------ Available data

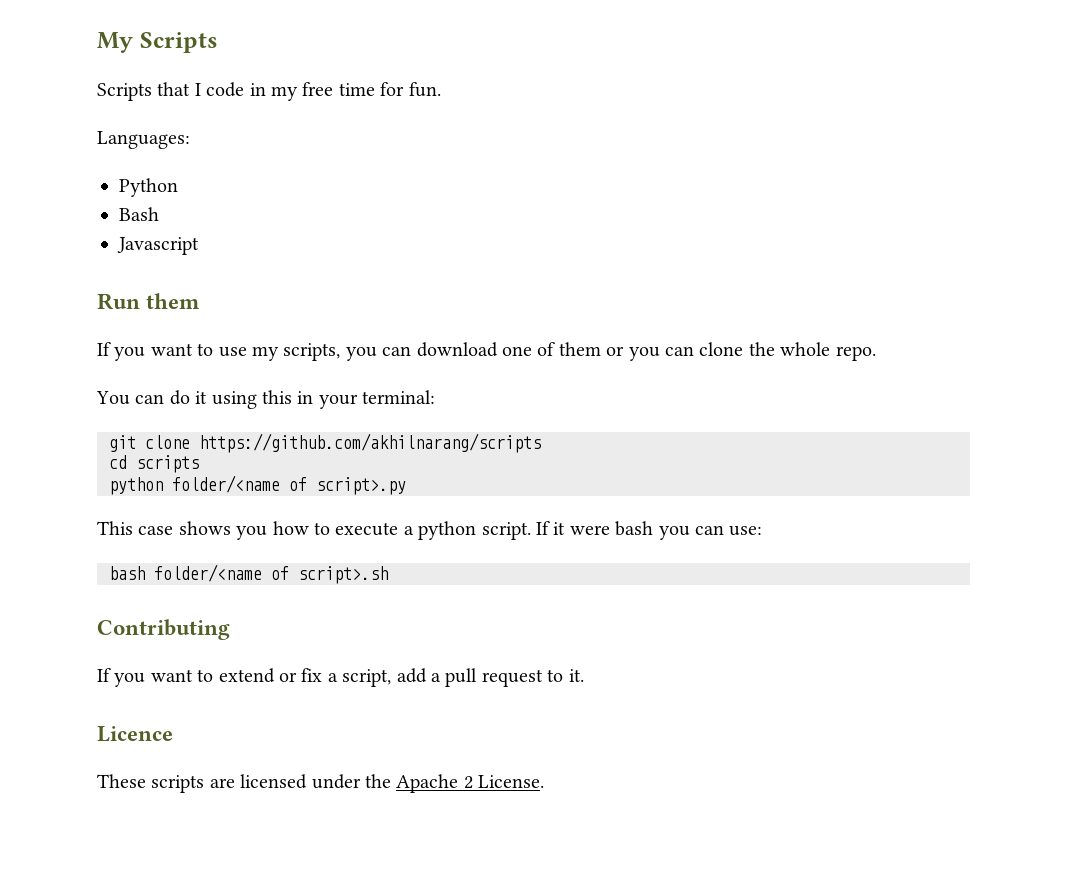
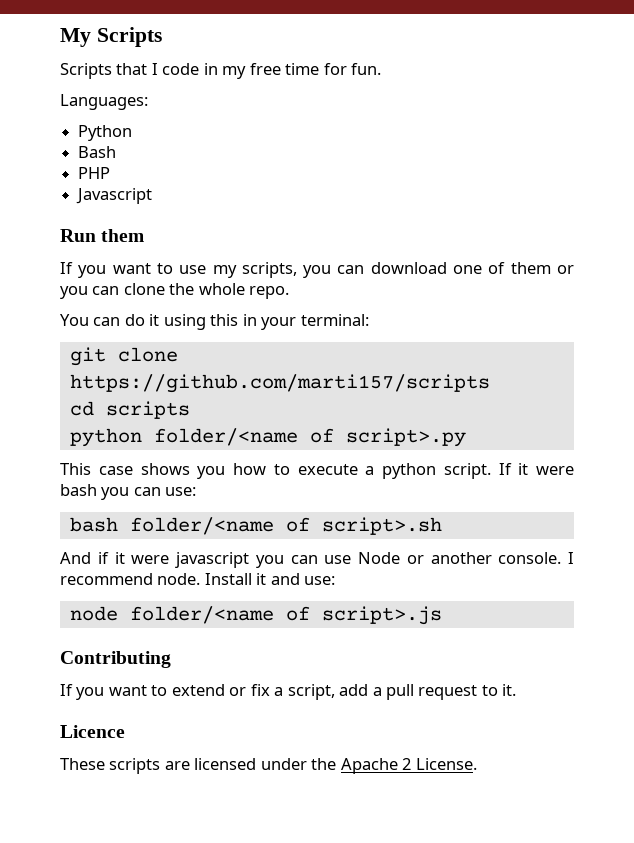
(159, 214) none -> [78,167,111,179] // PHP
[199,433,541,453] https://github.com/akhilnarang/scripts -> [69,374,490,393] https://github.com/marti157/scripts
(388, 575) none -> [60,552,574,568] [60,573,336,585] [69,606,442,625] // And if it were javascript you can use Node or another console. I recommend node. Install it and use: // node folder/<name of script>.js

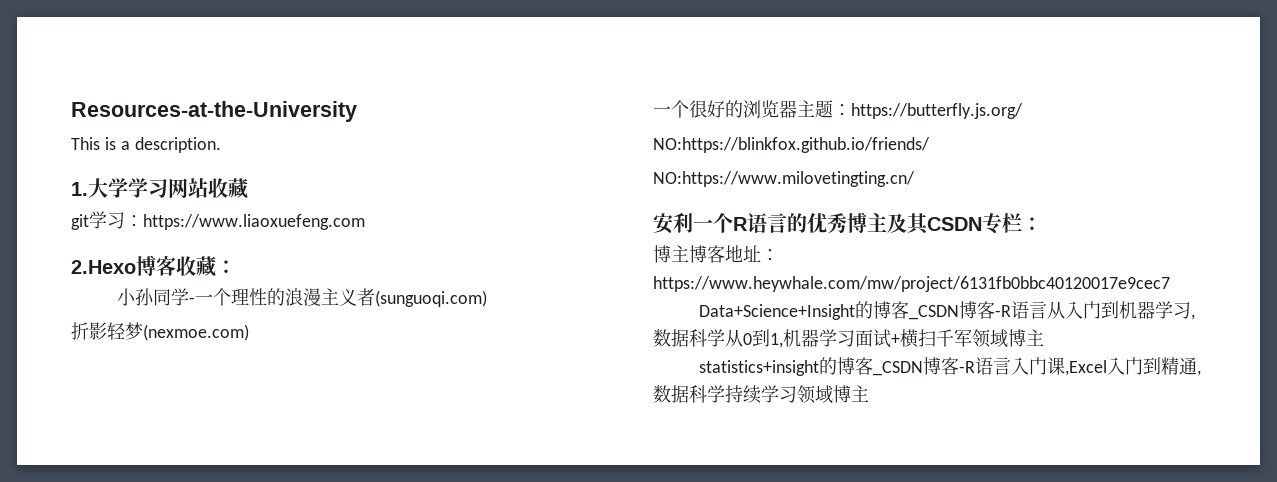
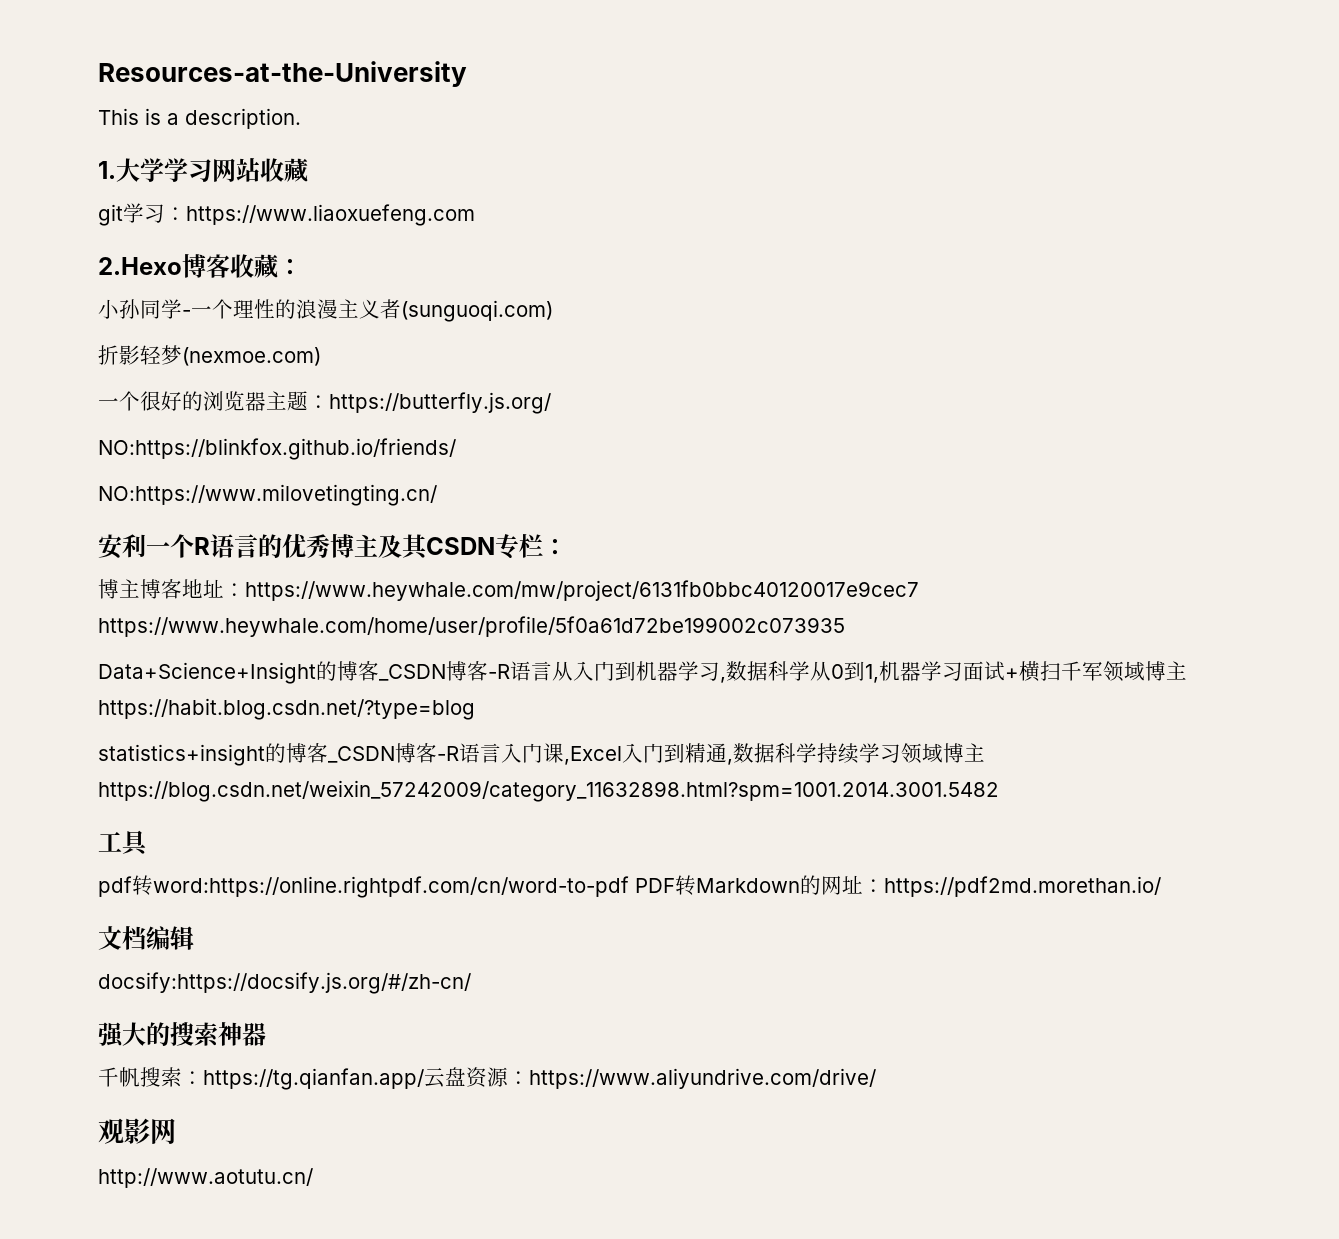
(1170, 284) none -> [98,616,845,637] https://www.heywhale.com/home/user/profile/5f0a61d72be199002c073935
(1044, 337) none -> [98,698,475,720] https://habit.blog.csdn.net/?type=blog
(869, 393) none -> [98,780,999,802] [98,830,149,856] [98,875,1161,898] [98,926,194,950] [98,972,471,994] [98,1022,266,1048] [98,1067,876,1090] [98,1118,176,1144] [98,1168,313,1188] https://blog.csdn.net/weixin_57242009/category_11632898.html?spm=1001.2014.3001.5482 // 工具 // pdf转word:https://online.rightpdf.com/cn/word-to-pdf PDF转Markdown的网址：https://pdf2md.morethan.io/ // 文档编辑 // docsify:https://docsify.js.org/#/zh-cn/ // 强大的搜索神器 // 千帆搜索：https://tg.qianfan.app/云盘资源：https://www.aliyundrive.com/drive/ // 观影网 // http://www.aotutu.cn/

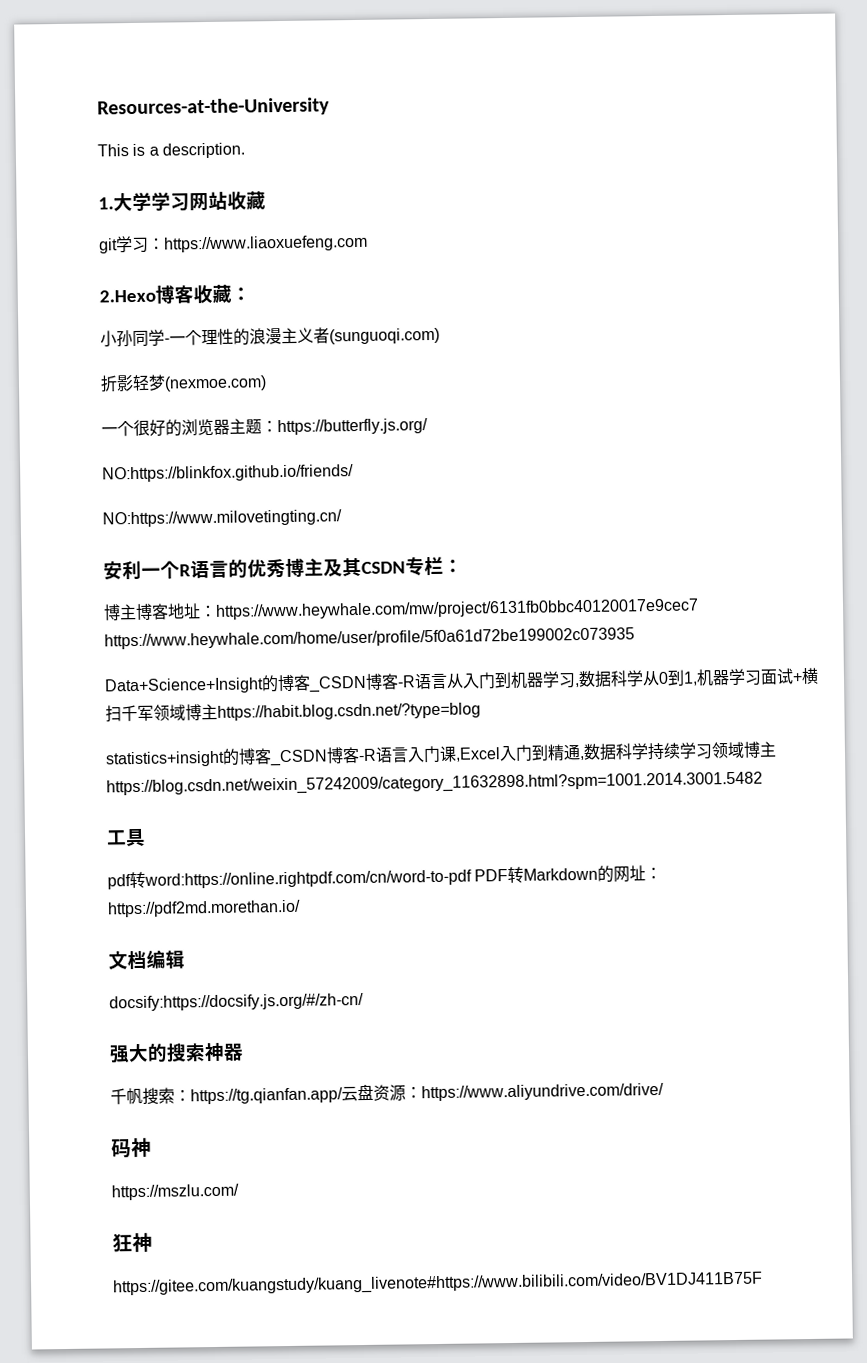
[98,1118,176,1144] [98,1168,313,1188] 观影网 // http://www.aotutu.cn/ -> [111,1137,152,1159] [111,1183,239,1201] [112,1232,153,1253] [113,1271,763,1297] 码神 // https://mszlu.com/ // 狂神 // https://gitee.com/kuangstudy/kuang_livenote#https://www.bilibili.com/video/BV1DJ411B75F

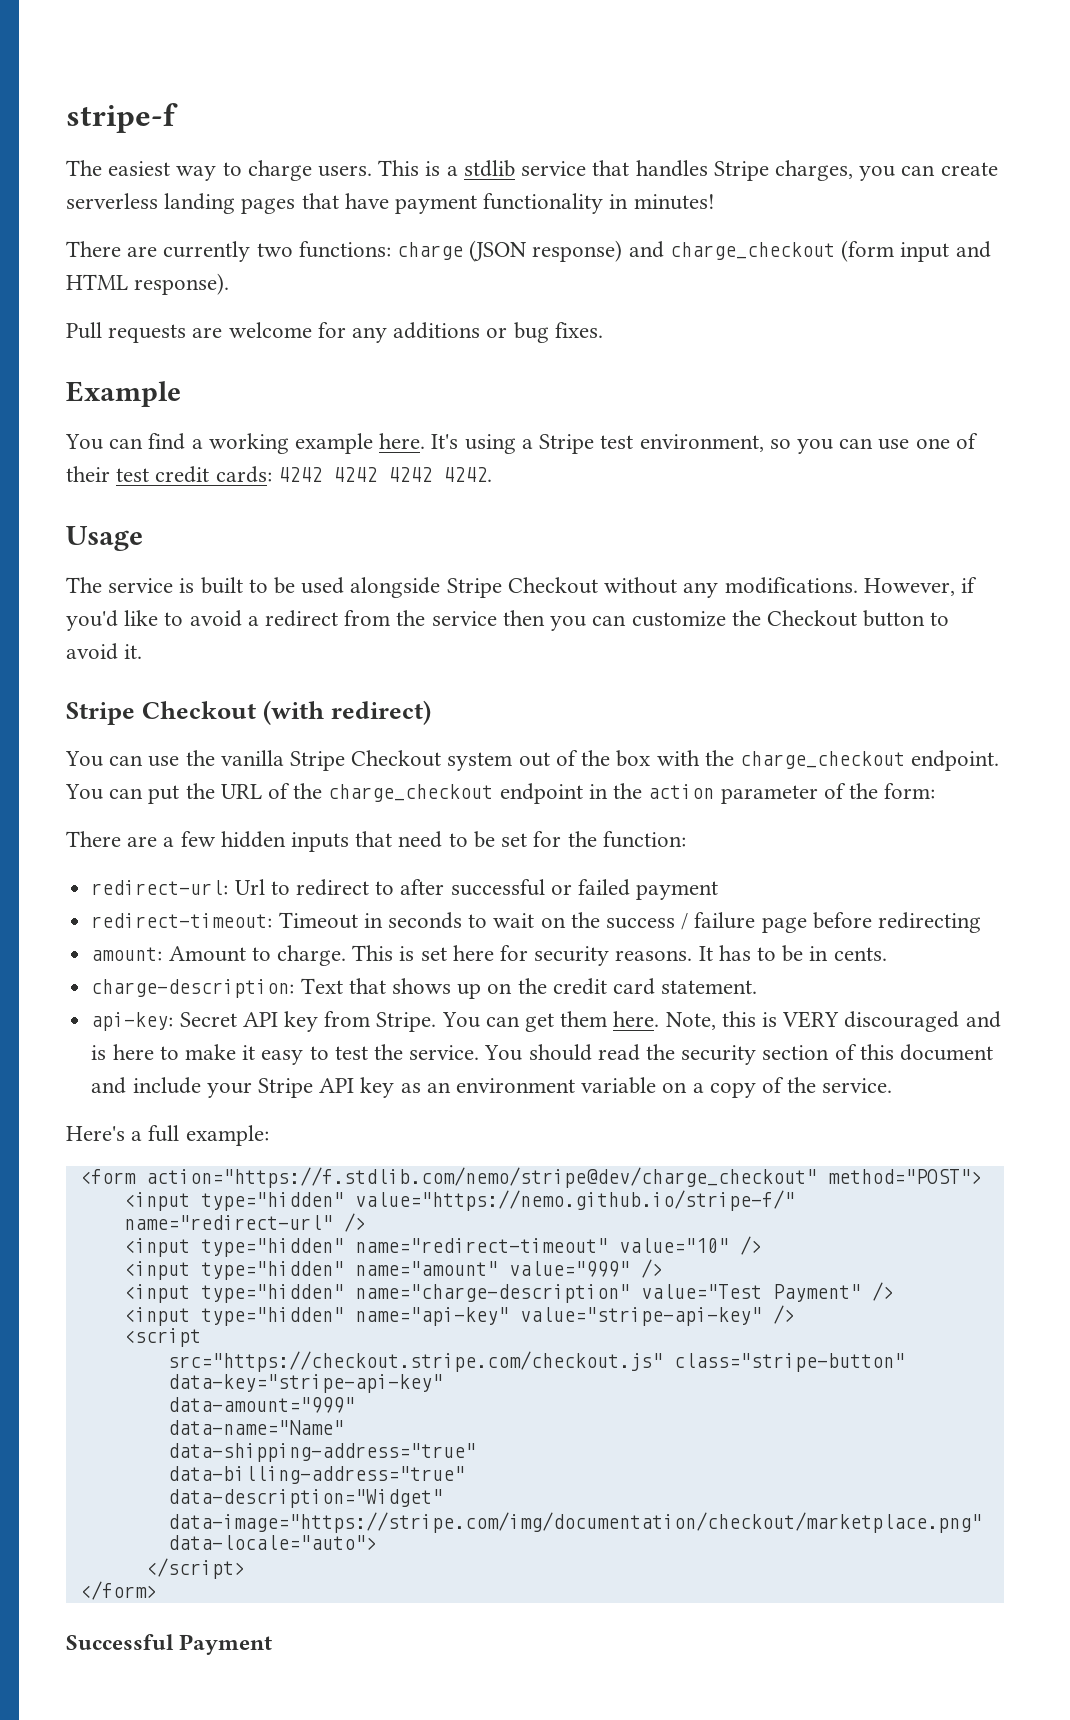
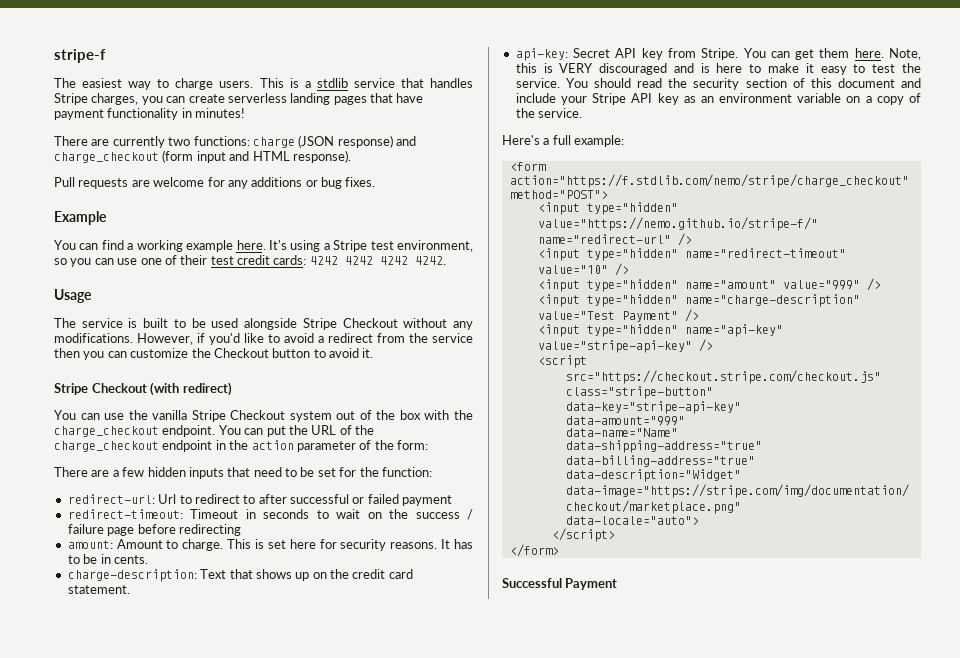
[145,1167,817,1188] action="https://f.stdlib.com/nemo/stripe@dev/charge_checkout" -> [509,174,909,188] action="https://f.stdlib.com/nemo/stripe/charge_checkout"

------------

Please transcribe each entry exactly and exclude any image it contains.

(159, 214) none -> [78,167,111,179] // PHP
[199,433,541,453] https://github.com/akhilnarang/scripts -> [69,374,490,393] https://github.com/marti157/scripts
(388, 575) none -> [60,552,574,568] [60,573,336,585] [69,606,442,625] // And if it were javascript you can use Node or another console. I recommend node. Install it and use: // node folder/<name of script>.js

(1170, 284) none -> [98,616,845,637] https://www.heywhale.com/home/user/profile/5f0a61d72be199002c073935
(1044, 337) none -> [98,698,475,720] https://habit.blog.csdn.net/?type=blog
(869, 393) none -> [98,780,999,802] [98,830,149,856] [98,875,1161,898] [98,926,194,950] [98,972,471,994] [98,1022,266,1048] [98,1067,876,1090] [98,1118,176,1144] [98,1168,313,1188] https://blog.csdn.net/weixin_57242009/category_11632898.html?spm=1001.2014.3001.5482 // 工具 // pdf转word:https://online.rightpdf.com/cn/word-to-pdf PDF转Markdown的网址：https://pdf2md.morethan.io/ // 文档编辑 // docsify:https://docsify.js.org/#/zh-cn/ // 强大的搜索神器 // 千帆搜索：https://tg.qianfan.app/云盘资源：https://www.aliyundrive.com/drive/ // 观影网 // http://www.aotutu.cn/

[98,1118,176,1144] [98,1168,313,1188] 观影网 // http://www.aotutu.cn/ -> [111,1137,152,1159] [111,1183,239,1201] [112,1232,153,1253] [113,1271,763,1297] 码神 // https://mszlu.com/ // 狂神 // https://gitee.com/kuangstudy/kuang_livenote#https://www.bilibili.com/video/BV1DJ411B75F

[145,1167,817,1188] action="https://f.stdlib.com/nemo/stripe@dev/charge_checkout" -> [509,174,909,188] action="https://f.stdlib.com/nemo/stripe/charge_checkout"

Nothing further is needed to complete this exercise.